§ Exercise prompt: Search the data below, and report every line in which "milk" occurs.
- - - -
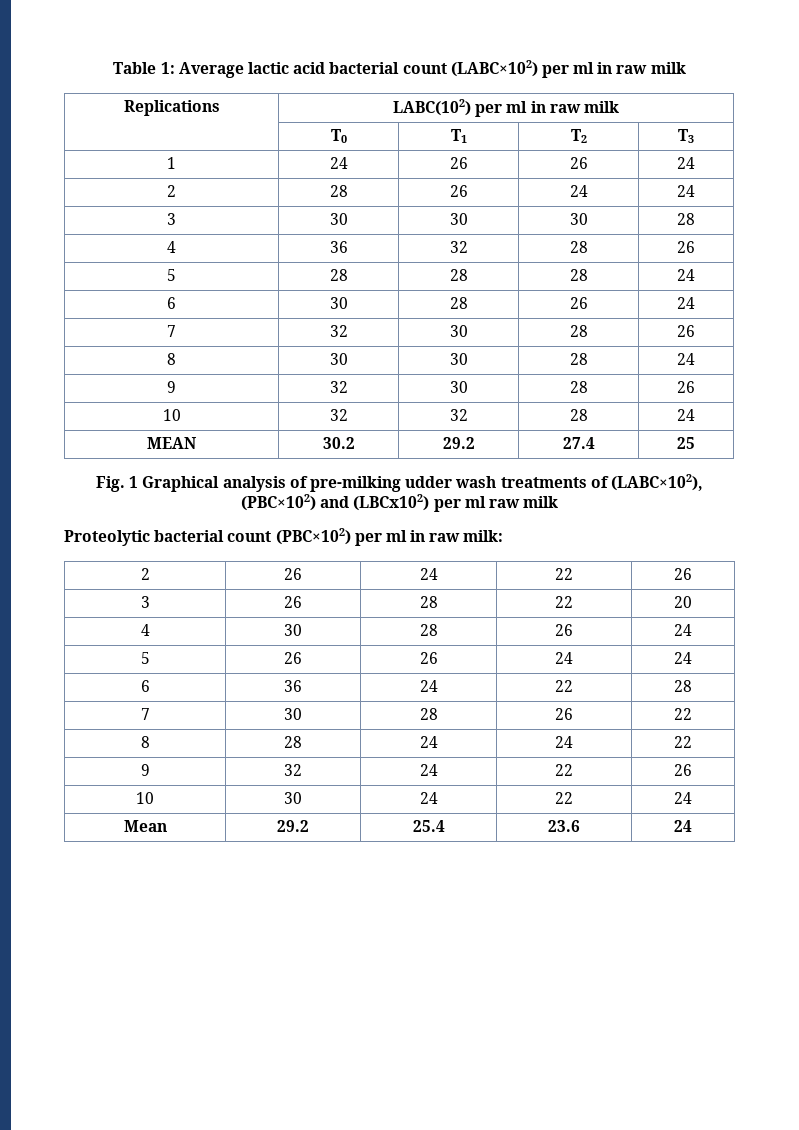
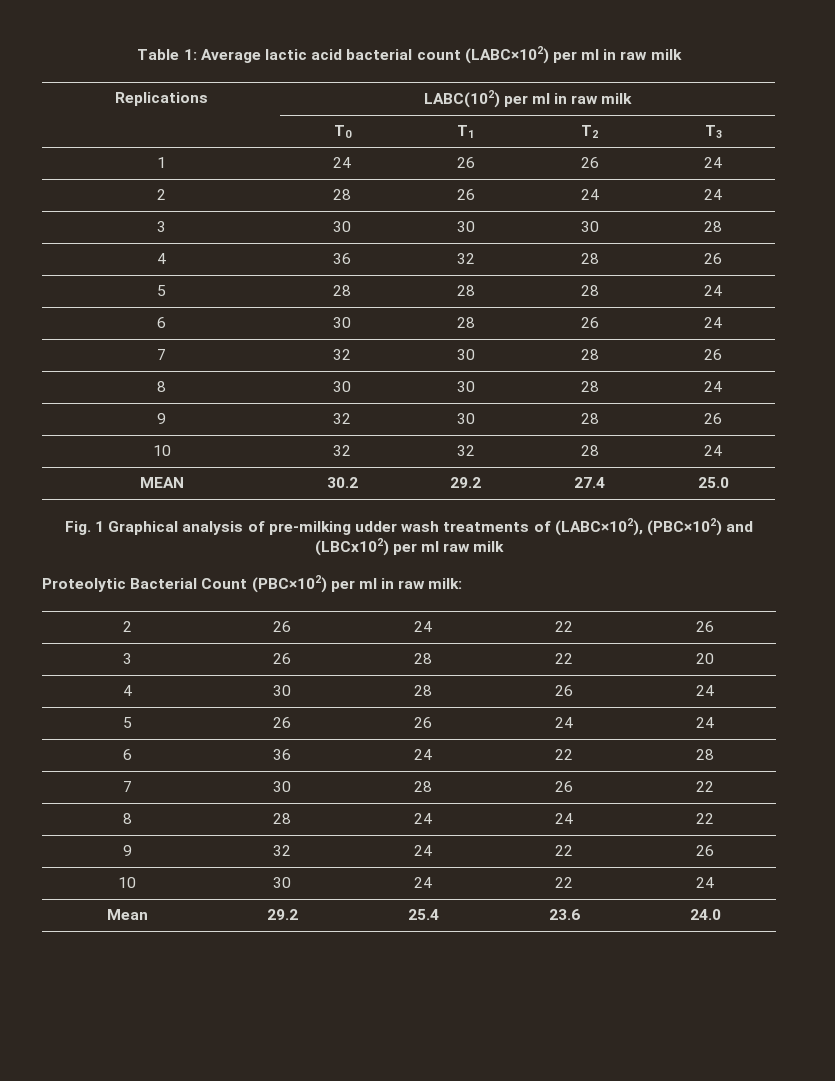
- MEAN | 30.2 | 29.2 | 27.4 | 25
+ MEAN | 30.2 | 29.2 | 27.4 | 25.0
- Proteolytic bacterial count (PBC×102) per ml in raw milk:
+ Proteolytic Bacterial Count (PBC×102) per ml in raw milk:
- Mean | 29.2 | 25.4 | 23.6 | 24
+ Mean | 29.2 | 25.4 | 23.6 | 24.0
- - - -
§ Result:
- Proteolytic bacterial count (PBC×102) per ml in raw milk:
+ Proteolytic Bacterial Count (PBC×102) per ml in raw milk:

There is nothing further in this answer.